According to World Wide Worx, cloud investment is also growing as a percentage of overall IT budgets, particularly in countries with traditionally less mature IT markets. For 71% of Zambian respondents, between a quarter and half of their IT budgets are allocated to the cloud. The same is true for 59% in Zimbabwe, and 56% in Malawi. In Namibia, 65% said more than half of IT budgets were focused on cloud. In Botswana, 14% reported that 100% of budgets went to cloud-related IT.
Meanwhile, in South Africa, which is the region’s most mature cloud market, 45% of decision-makers indicated that cloud accounted for less than a quarter of IT budgets. 34% said it was between a quarter and half, and 11% put it above three quarters.
In 2021, almost two-thirds (61%) of all respondents are set to increase investments in cloud services. 36% expect investment to remain at current levels, and only 1% anticipate decreasing spend. Significantly, more than half of all respondents (56%) estimate that over a quarter of applications will have moved to the cloud by the end of this year.
Samir Sehil, F5 Regional Cloud Sales Manager for the Middle East, Turkey and Africa said;
“Africa’s embrace of cloud computing is clearly accelerating with purpose, which will have a profound impact on organisations’ abilities to innovate, create new services and compete on both a regional and global level.”

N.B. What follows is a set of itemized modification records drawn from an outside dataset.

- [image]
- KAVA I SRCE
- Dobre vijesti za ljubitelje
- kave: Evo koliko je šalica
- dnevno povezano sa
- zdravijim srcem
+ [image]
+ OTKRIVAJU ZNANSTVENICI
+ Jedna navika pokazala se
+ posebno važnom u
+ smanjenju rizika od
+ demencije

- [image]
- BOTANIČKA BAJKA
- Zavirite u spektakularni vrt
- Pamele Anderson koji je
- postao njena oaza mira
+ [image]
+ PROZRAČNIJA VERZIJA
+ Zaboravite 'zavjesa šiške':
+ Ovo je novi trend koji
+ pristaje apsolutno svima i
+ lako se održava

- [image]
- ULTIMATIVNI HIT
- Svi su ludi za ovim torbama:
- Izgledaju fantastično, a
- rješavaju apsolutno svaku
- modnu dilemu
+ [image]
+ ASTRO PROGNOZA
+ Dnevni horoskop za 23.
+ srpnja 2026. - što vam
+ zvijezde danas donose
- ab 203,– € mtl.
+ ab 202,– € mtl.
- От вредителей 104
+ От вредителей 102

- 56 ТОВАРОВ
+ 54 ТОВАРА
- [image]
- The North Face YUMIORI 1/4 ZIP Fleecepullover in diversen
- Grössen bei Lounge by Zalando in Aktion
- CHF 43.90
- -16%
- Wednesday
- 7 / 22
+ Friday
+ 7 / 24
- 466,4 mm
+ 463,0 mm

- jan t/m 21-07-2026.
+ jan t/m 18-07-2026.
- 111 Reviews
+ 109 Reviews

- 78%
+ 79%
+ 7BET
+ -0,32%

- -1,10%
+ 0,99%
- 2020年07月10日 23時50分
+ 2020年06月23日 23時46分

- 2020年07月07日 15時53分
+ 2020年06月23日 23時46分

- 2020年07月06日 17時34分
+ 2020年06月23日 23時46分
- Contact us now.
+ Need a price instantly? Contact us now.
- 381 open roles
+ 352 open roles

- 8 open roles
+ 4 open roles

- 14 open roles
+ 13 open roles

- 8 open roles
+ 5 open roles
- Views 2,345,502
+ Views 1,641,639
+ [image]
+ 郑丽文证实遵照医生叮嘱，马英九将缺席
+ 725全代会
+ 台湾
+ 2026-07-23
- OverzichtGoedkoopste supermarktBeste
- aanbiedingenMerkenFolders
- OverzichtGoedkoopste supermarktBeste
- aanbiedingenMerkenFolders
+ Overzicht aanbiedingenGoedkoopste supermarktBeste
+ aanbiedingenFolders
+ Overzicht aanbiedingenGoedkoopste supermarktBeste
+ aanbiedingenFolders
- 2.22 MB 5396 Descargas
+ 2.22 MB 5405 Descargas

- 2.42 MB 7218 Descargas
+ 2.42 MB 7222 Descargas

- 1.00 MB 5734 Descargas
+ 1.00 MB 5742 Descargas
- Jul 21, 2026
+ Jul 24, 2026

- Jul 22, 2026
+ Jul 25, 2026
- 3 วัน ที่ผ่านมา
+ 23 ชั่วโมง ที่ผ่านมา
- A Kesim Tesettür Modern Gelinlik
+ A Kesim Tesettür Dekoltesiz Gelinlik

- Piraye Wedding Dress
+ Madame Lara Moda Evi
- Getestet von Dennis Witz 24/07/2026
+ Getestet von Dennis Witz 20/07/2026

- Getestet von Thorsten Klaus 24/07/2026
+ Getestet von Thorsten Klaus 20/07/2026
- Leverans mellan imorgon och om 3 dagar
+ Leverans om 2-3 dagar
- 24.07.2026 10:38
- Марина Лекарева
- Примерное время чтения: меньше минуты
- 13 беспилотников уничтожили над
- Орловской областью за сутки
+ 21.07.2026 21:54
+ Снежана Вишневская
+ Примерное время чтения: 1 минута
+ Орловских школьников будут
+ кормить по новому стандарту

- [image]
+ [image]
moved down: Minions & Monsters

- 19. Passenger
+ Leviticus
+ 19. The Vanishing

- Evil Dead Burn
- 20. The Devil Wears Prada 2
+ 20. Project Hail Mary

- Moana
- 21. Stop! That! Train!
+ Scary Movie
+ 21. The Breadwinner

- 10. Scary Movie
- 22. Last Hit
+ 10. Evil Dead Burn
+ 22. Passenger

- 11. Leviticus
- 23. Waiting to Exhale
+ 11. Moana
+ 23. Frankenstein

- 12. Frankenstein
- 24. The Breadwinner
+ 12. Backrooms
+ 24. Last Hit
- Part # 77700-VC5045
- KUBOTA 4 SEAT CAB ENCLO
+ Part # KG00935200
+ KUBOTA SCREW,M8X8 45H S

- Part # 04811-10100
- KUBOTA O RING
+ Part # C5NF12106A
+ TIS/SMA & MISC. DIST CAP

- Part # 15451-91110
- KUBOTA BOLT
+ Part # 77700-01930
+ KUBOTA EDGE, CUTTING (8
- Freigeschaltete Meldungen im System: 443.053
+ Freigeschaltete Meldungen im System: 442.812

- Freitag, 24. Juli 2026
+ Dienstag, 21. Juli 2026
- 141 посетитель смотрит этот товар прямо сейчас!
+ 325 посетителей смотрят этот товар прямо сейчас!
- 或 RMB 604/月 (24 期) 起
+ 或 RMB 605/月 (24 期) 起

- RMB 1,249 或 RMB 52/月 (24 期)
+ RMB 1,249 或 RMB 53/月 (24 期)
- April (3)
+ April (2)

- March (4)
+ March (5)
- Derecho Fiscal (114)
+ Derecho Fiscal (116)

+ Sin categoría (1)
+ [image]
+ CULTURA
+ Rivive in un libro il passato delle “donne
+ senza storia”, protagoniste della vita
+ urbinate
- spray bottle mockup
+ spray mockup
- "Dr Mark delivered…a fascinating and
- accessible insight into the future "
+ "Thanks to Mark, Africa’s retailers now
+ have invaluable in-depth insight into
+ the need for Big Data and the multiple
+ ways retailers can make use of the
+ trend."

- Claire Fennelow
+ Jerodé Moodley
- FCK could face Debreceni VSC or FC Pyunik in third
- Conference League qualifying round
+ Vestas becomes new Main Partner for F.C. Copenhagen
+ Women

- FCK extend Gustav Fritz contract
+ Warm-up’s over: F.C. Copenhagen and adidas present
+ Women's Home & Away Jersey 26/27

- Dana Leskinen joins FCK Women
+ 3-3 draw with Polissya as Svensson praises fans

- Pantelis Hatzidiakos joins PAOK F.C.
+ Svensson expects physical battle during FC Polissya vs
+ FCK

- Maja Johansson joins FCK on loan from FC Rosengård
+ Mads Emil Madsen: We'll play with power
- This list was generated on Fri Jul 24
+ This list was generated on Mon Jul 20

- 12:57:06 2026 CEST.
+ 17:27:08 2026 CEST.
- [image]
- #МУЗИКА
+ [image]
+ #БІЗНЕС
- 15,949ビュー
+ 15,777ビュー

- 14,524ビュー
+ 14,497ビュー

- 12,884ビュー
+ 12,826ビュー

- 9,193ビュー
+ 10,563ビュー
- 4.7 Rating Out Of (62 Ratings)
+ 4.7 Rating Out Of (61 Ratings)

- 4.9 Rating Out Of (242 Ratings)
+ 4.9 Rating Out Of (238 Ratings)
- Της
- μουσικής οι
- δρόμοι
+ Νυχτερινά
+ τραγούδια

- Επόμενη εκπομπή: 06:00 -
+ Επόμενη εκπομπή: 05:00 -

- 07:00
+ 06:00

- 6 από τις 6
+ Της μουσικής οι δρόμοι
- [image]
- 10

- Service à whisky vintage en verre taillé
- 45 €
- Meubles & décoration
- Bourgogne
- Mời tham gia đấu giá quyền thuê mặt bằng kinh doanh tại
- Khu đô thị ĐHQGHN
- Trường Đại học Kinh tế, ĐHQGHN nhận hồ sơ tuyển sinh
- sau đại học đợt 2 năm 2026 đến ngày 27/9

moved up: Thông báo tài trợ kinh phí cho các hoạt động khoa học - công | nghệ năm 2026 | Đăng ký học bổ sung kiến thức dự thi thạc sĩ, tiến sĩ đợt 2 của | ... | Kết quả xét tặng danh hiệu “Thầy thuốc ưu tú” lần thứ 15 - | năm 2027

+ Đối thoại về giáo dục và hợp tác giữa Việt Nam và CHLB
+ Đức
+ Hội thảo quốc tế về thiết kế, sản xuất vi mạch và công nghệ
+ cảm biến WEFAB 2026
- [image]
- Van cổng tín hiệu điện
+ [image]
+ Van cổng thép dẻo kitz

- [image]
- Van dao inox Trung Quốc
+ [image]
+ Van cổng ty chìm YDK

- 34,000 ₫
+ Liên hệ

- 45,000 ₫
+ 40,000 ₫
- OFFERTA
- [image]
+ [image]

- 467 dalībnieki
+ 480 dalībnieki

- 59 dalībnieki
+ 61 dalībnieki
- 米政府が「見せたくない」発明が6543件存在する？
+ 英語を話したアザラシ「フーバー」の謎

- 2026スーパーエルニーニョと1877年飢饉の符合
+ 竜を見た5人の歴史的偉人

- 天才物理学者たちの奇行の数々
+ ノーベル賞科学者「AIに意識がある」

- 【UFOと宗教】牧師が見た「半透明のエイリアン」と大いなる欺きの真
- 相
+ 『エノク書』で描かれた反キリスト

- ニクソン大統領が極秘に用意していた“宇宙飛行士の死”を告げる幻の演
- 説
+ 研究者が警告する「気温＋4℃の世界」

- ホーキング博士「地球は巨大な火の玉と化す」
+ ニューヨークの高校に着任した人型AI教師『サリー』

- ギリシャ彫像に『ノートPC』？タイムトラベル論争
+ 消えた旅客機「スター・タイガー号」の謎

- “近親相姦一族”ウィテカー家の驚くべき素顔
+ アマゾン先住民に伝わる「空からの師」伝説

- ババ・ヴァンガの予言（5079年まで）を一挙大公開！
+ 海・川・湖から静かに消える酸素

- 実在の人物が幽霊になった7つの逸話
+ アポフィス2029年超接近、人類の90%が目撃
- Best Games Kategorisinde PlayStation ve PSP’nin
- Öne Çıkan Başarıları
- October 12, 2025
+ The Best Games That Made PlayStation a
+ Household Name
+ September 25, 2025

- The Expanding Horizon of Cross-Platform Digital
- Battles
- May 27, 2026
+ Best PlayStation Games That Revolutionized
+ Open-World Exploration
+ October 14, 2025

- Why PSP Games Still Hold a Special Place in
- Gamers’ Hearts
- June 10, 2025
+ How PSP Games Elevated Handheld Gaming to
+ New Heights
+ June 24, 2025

“Across the region, it is also hugely encouraging to see that businesses are starting to tailor cloud infrastructures to their specific needs by using multi-cloud application services. As cloud- and container-native application architectures mature and scale in Africa, we expect to see far more organizations deploying related app services, such as Ingress control and service discovery, both on premises and in the public cloud.”
Benefits and risks
While there are some regional variations in strategic benefits, 40% of respondents believe that cloud computing has had a direct, positive impact on market share in the past two years. The single biggest benefit cited by respondents is business efficiency (63%), followed by agility and operational flexibility (53%), and improved customer service (45%). Improved time-to-market was also an importance outcome for over a third of respondents (37%).
Cloud computing also emerged as a powerful platform for intangible elements of organisations’ internal strategy. Almost two-thirds (67%) reported an improvement in cross-organisation innovation due to the cloud. Over half (55%) also experienced noticeable brand perception improvements.
Nick Treurnicht, Digicloud Africa, Customer Engineer reiterated that;
“Typically, businesses have hesitated to digitally transform and adopt the cloud, mainly because change is difficult. Since the pandemic, the will of leaders to change at pace has increased by an order of magnitude. The situation has clearly proved that this type of rapid adaptation is possible and, crucially, that businesses can thrive in the cloud.”
When it comes to risk, the biggest concern for most is still the potential for a data breach (63% of respondents). The main, and closely related, multi-cloud challenge in Africa is the need to apply consistent security policies across all applications and their locations. Nevertheless, as many as 50% claim to be addressing the issue by building cloud security strategies on a per-app basis.
Greg McDonald, Director of Systems Engineering at Dell Technologies South Africa said;
“Complexity is usually the biggest barrier to reaping the efficiency benefits offered by cloud. However, the multi-cloud doesn’t have to be complex. The right platform can integrate all the different components and give a clear view of cloud operation. These can then be scheduled, automated and analysed in real-time. More than ever, companies can extend their hybrid cloud systems interfaces easily and get rid of the management complexity.”